To an outside observer, any of these could be interpreted as inattentiveness from an uncommunicative Participant. Yet any of these paths might be fine, assuming that (1) the Participant communicates about their RM state transitions, and (2) the \(a\) transition was possible but intentionally just not taken.

On the origin of the CERT/CC Addendum field in CERT/CC Vulnerability Notes

The problem described at left is why the individual Vendor records in CERT/CC Vulnerability Notes contain a CERT/CC Addendum field.

These last two imply some capacity for independent validation of reports, which, on the surface, seems poised to add cost or complexity to the process. However, in any MPCVD case with three or more Participants, a consensus or voting heuristic could be applied. For example, should a quorum of Participants agree that a Vendor's products are affected even if the Vendor denies it, an opportunity exists to capture this information as part of the case.

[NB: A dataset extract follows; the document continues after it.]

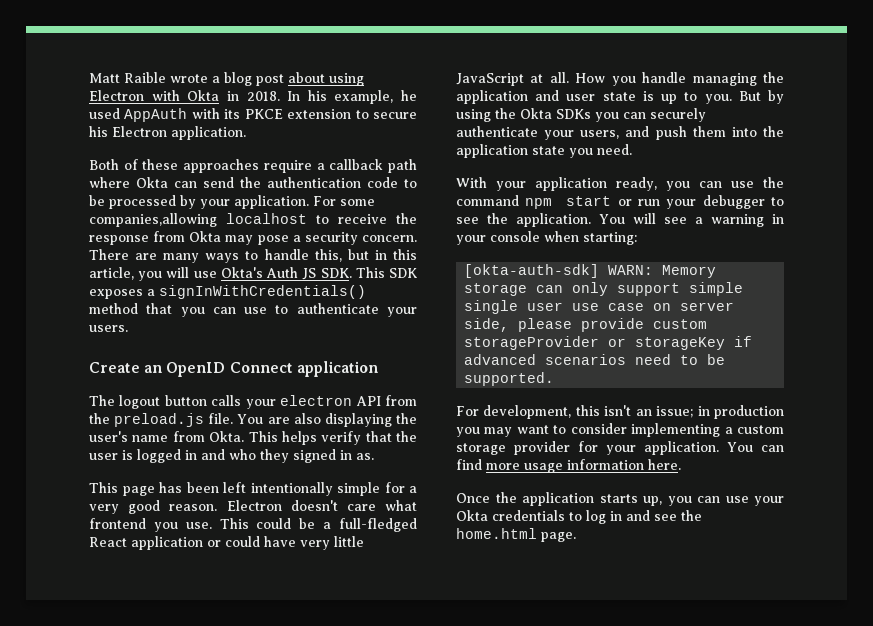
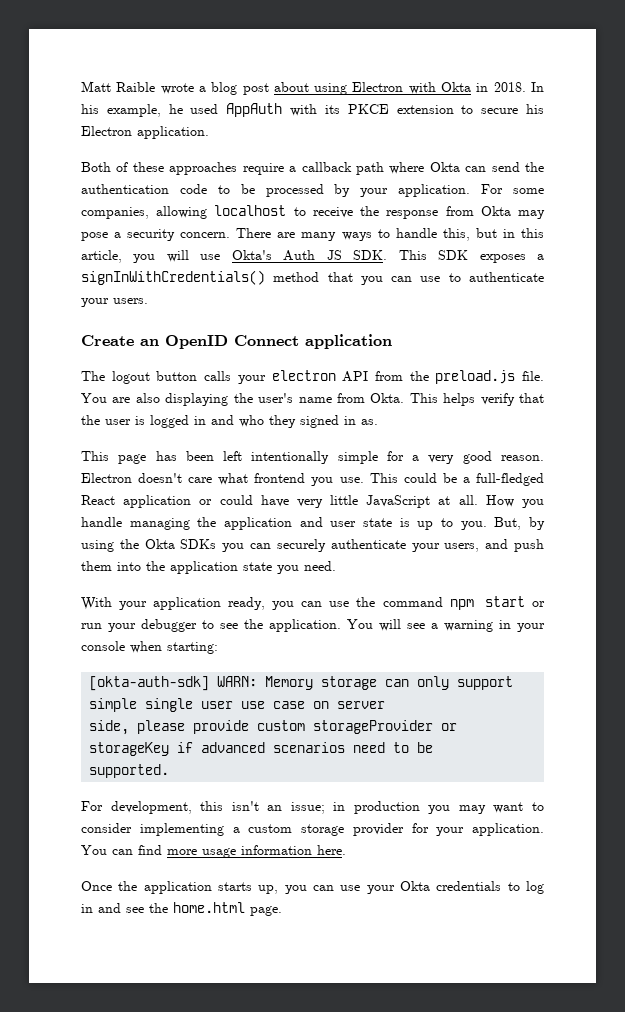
- For some companies,allowing localhost to receive the response from Okta may pose a security concern.
+ For some companies, allowing localhost to receive the response from Okta may pose a security concern.
- But by using the Okta SDKs you can securely authenticate your users, and push them into the application state you need.
+ But, by using the Okta SDKs you can securely authenticate your users, and push them into the application state you need.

A Reward Function for Minimizing EM Strings

Similarly, the EM process also has the potential to generate arbitrarily long histories, as shown in A Regular Grammar for EM. Again, reliance on humans to resolve this shortcoming may be acceptable for now; however, looking to the future, we can imagine a reward function to be optimized. The EM reward function might include the following:

a preference for short paths
a preference for quick agreement (i.e., the \(a\) transition appearing early in the EM history)
a limit on how long an EM history can get without reaching \(q^{em} \in A\) at all (i.e., How many proposal-rejection cycles are tolerable before giving up?)